◆ TASK PROMPT ◆
Below this line are records; write out exactly the lines from the one containing "[282,365,345,378] запуска ->" through the one containing "(206, 886) none", with the pictures left out.

◆ EXTRACTED RECORDS ◆
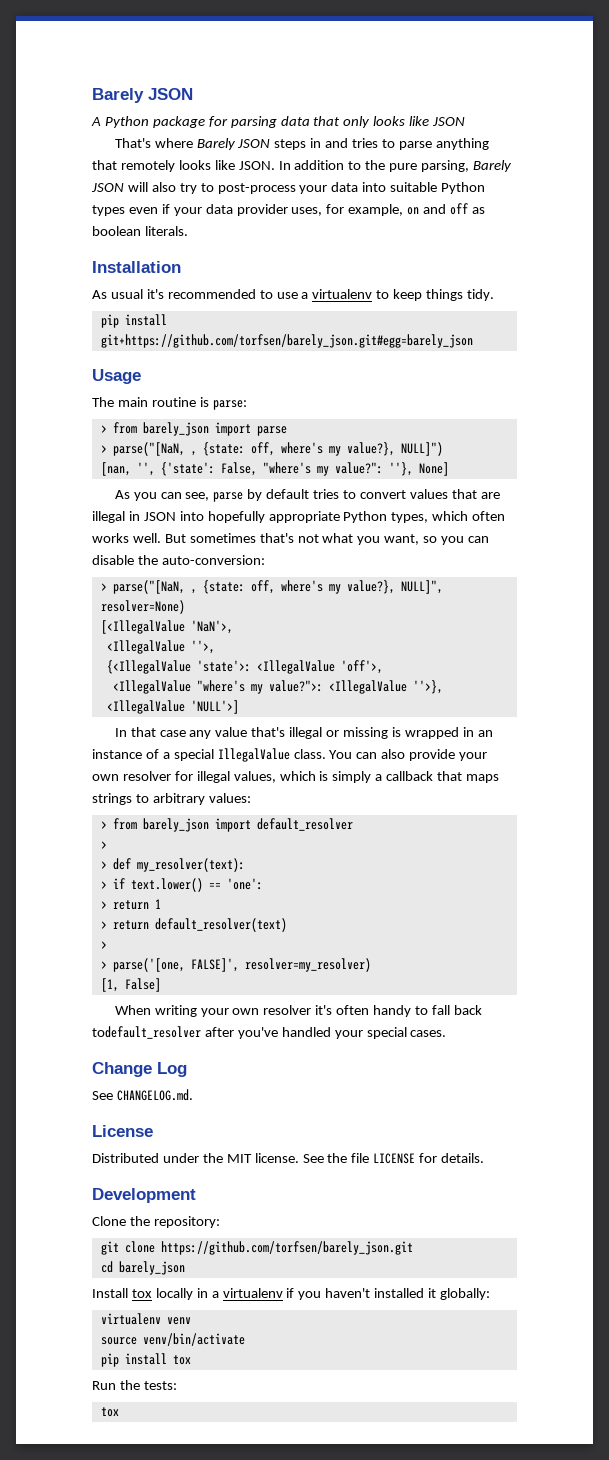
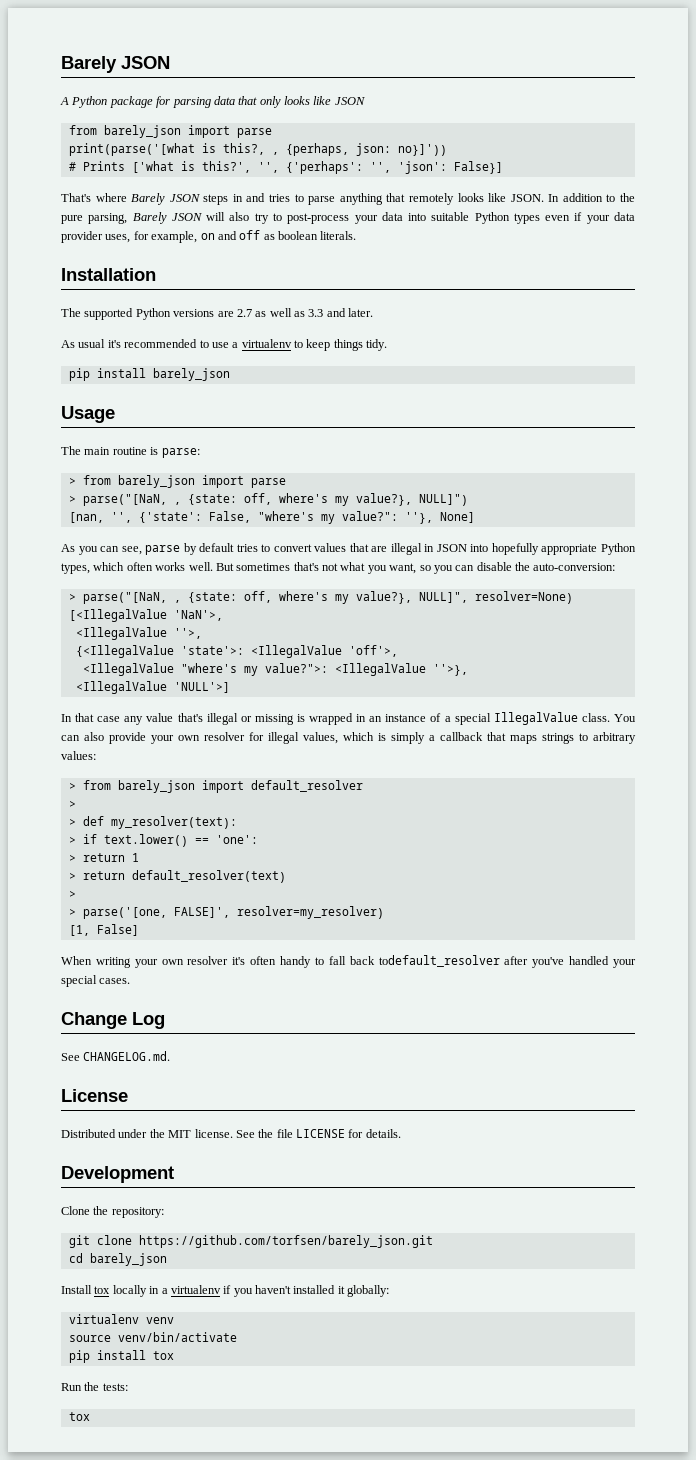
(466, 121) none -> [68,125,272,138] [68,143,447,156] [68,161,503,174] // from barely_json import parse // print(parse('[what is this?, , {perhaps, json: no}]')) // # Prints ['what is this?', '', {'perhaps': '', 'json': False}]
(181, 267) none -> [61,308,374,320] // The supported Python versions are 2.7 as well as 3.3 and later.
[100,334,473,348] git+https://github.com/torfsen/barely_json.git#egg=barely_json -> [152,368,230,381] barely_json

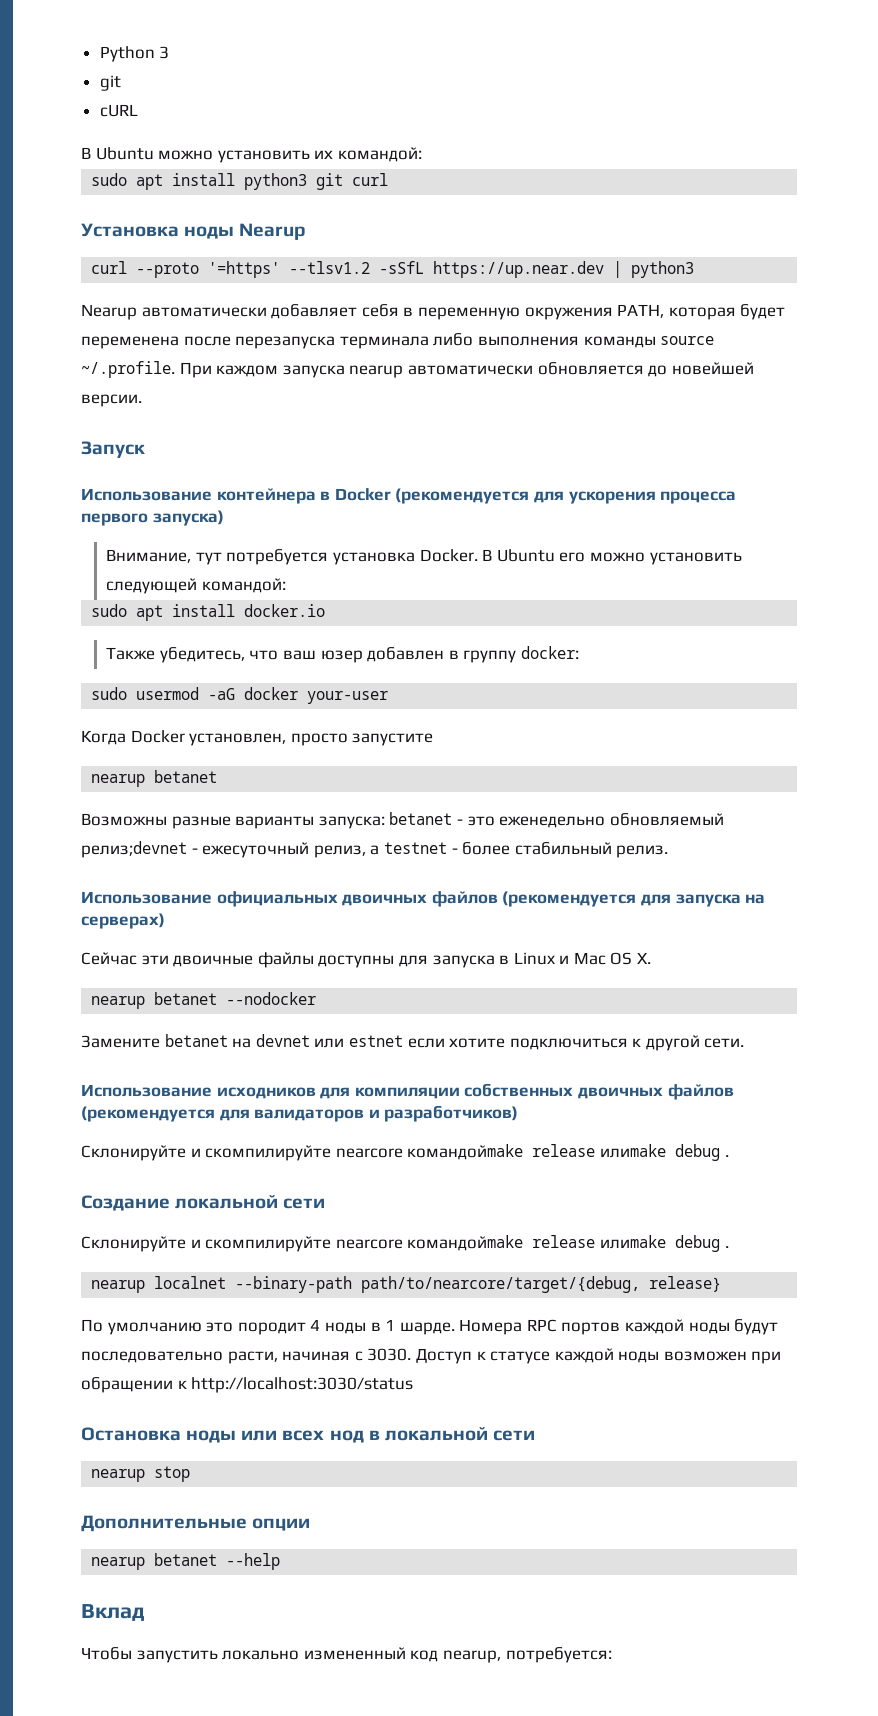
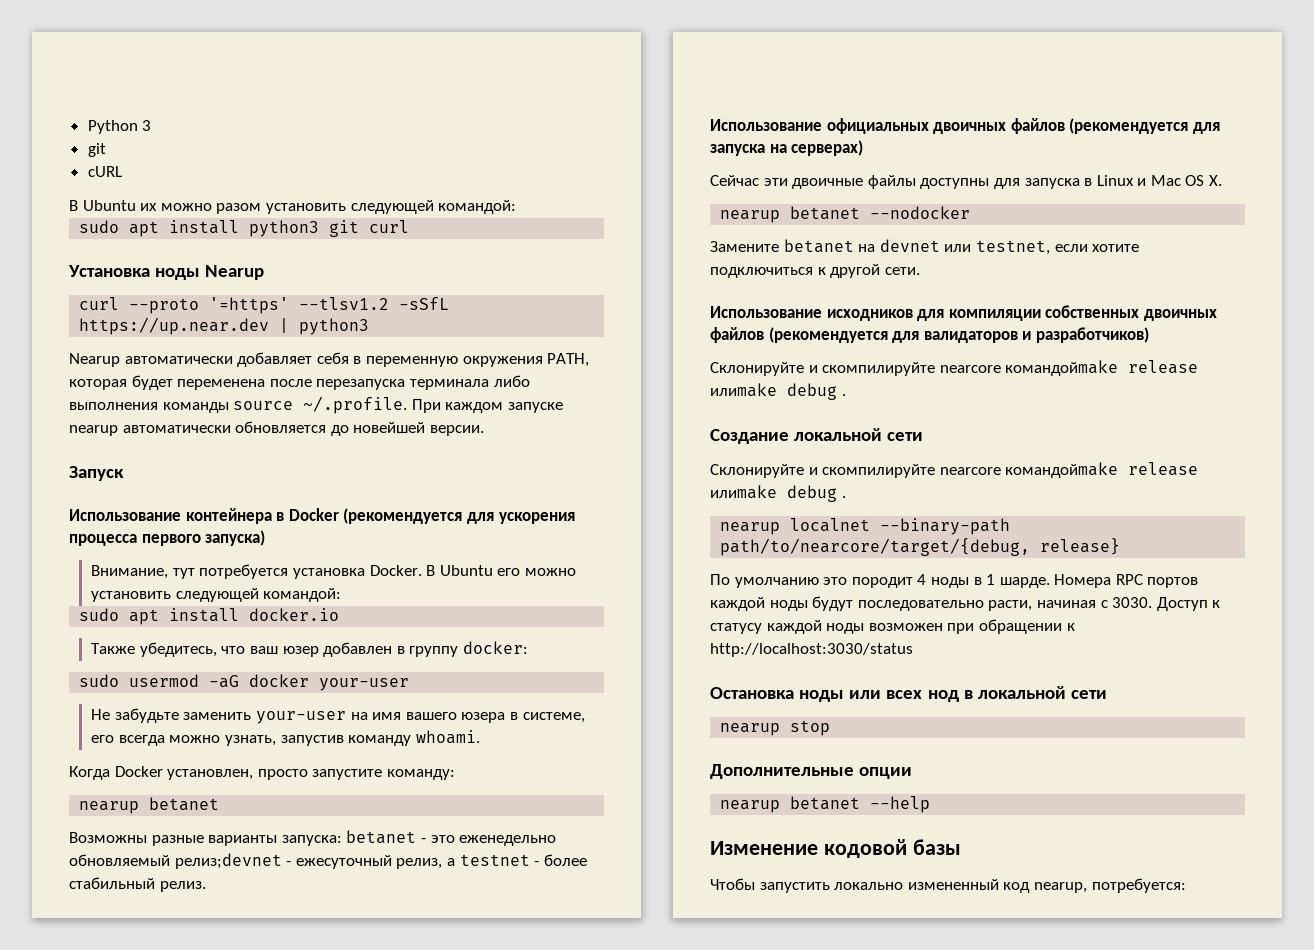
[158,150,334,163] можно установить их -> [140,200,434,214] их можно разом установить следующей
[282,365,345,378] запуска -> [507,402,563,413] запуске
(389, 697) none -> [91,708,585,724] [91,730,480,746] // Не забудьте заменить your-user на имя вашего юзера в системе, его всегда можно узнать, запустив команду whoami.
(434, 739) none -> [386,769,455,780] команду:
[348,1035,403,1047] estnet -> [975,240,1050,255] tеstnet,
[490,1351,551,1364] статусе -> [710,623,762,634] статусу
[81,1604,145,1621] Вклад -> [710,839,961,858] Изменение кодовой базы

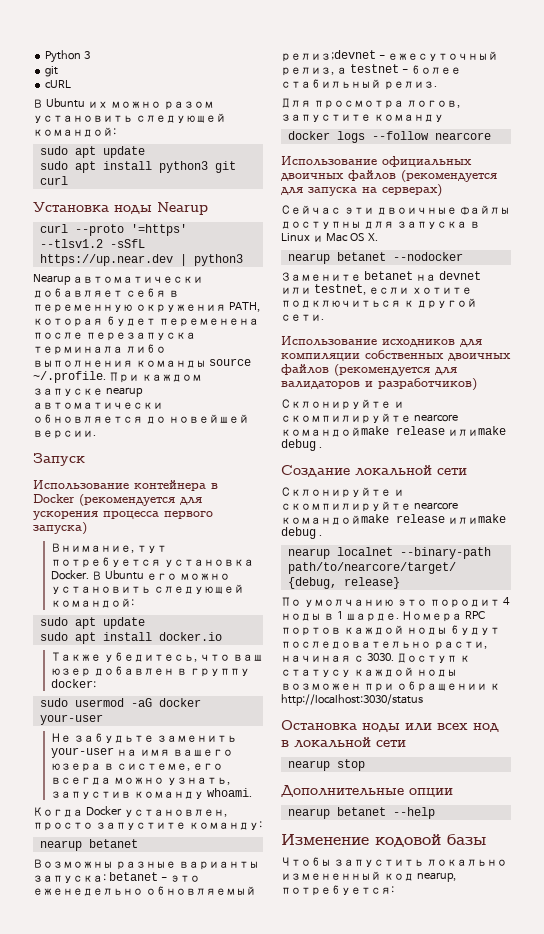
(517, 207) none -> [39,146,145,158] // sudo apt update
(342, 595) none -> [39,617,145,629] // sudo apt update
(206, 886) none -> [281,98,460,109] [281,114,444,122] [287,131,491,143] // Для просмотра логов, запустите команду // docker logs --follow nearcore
==
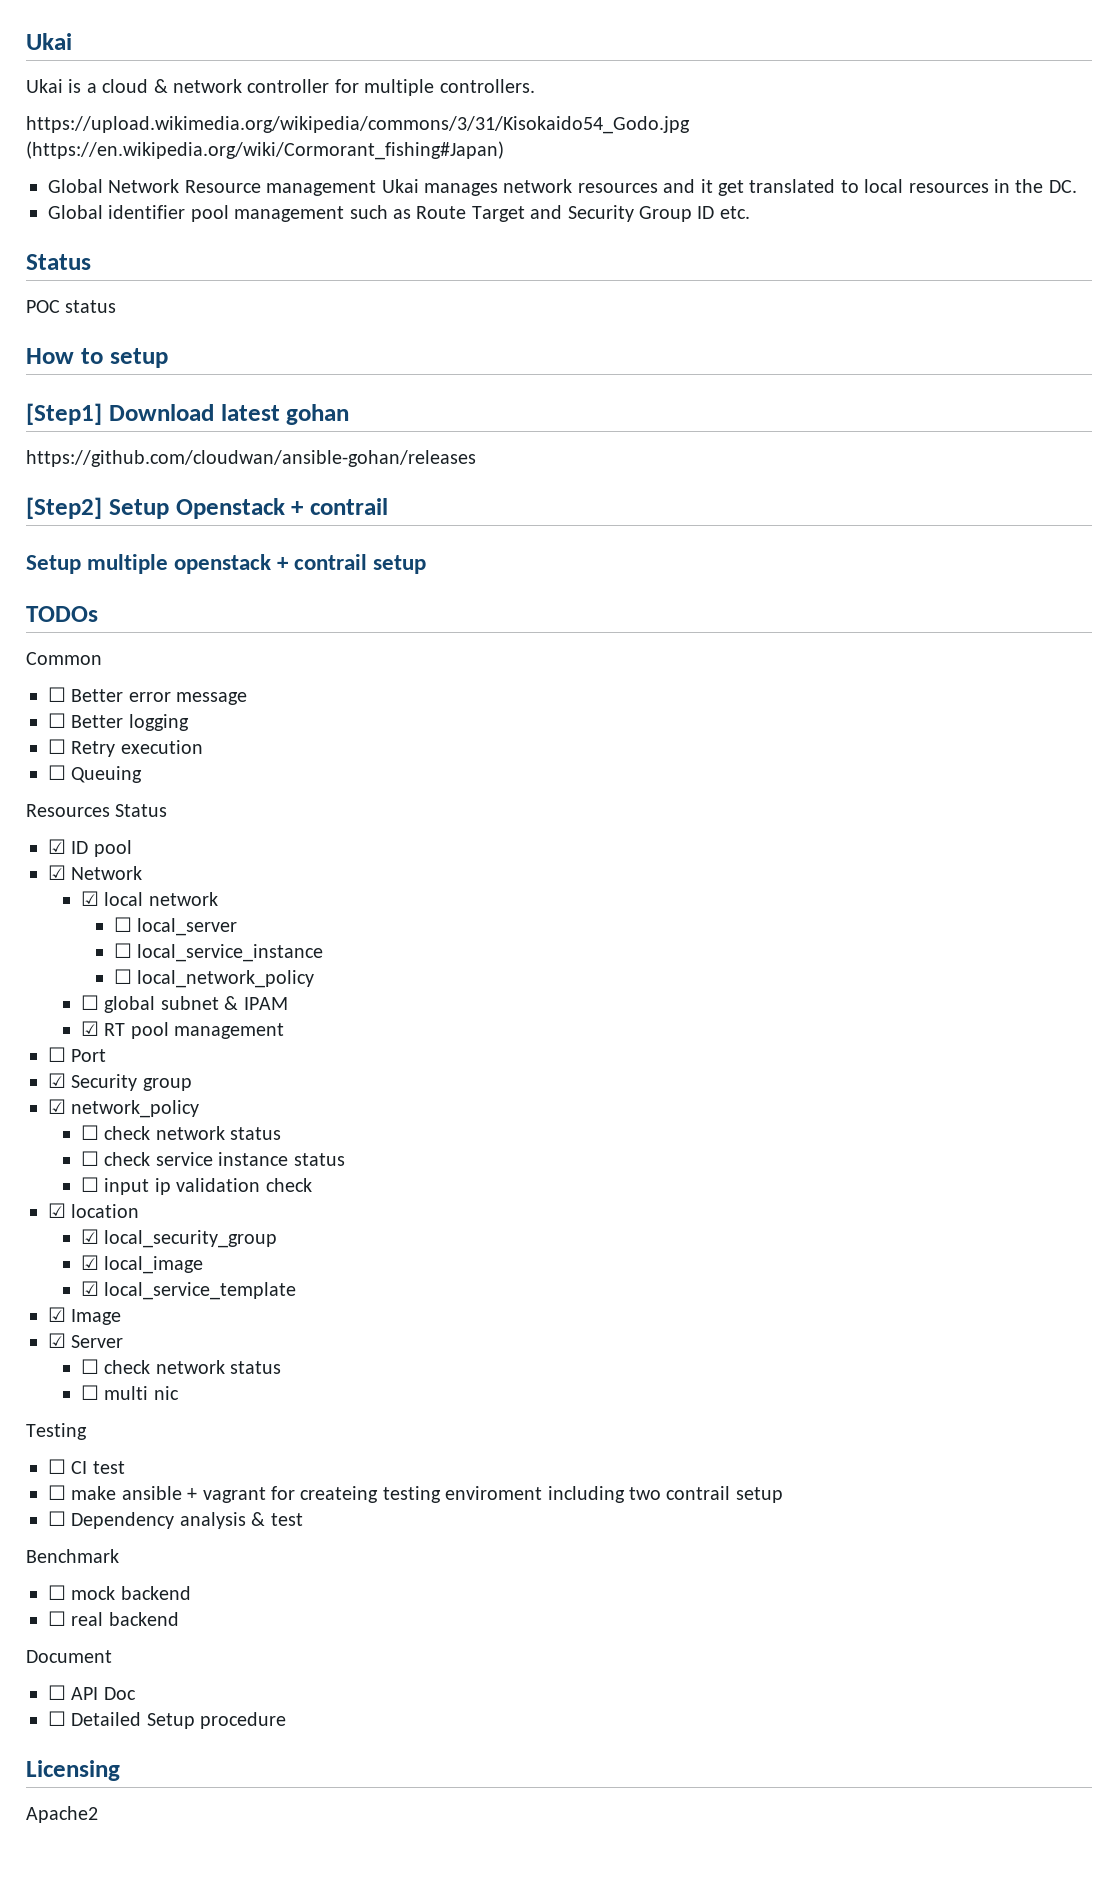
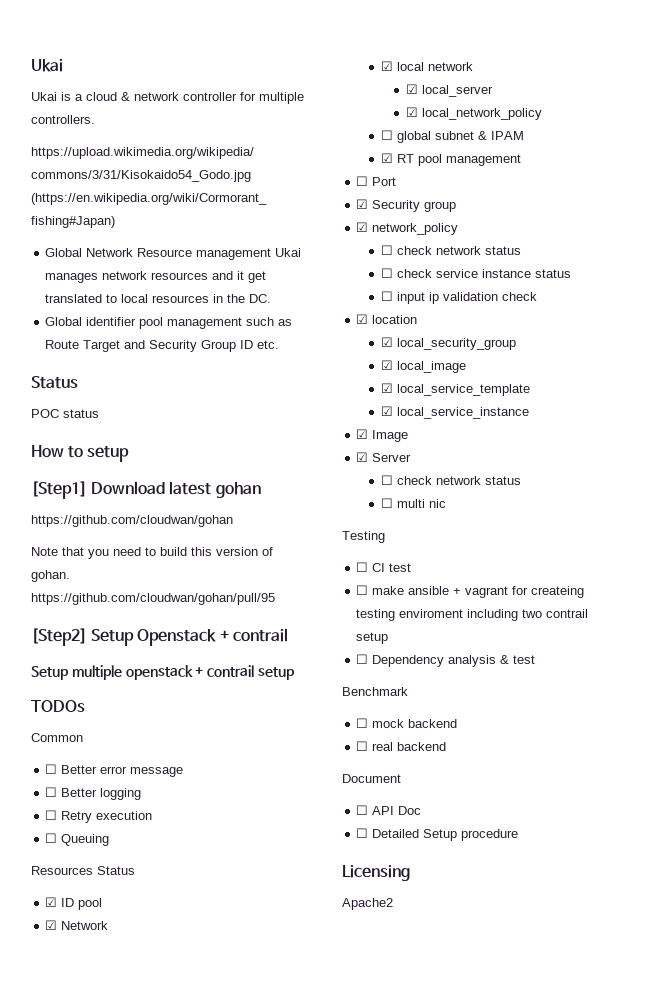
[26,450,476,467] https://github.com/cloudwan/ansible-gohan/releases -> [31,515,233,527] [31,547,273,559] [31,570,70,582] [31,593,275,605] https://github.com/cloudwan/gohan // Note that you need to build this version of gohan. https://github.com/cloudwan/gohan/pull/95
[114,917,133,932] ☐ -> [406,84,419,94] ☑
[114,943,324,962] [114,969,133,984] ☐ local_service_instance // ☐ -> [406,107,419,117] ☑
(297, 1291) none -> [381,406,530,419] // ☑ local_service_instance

◆ FINISHED TASK ◆
[282,365,345,378] запуска -> [507,402,563,413] запуске
(389, 697) none -> [91,708,585,724] [91,730,480,746] // Не забудьте заменить your-user на имя вашего юзера в системе, его всегда можно узнать, запустив команду whoami.
(434, 739) none -> [386,769,455,780] команду:
[348,1035,403,1047] estnet -> [975,240,1050,255] tеstnet,
[490,1351,551,1364] статусе -> [710,623,762,634] статусу
[81,1604,145,1621] Вклад -> [710,839,961,858] Изменение кодовой базы

(517, 207) none -> [39,146,145,158] // sudo apt update
(342, 595) none -> [39,617,145,629] // sudo apt update
(206, 886) none -> [281,98,460,109] [281,114,444,122] [287,131,491,143] // Для просмотра логов, запустите команду // docker logs --follow nearcore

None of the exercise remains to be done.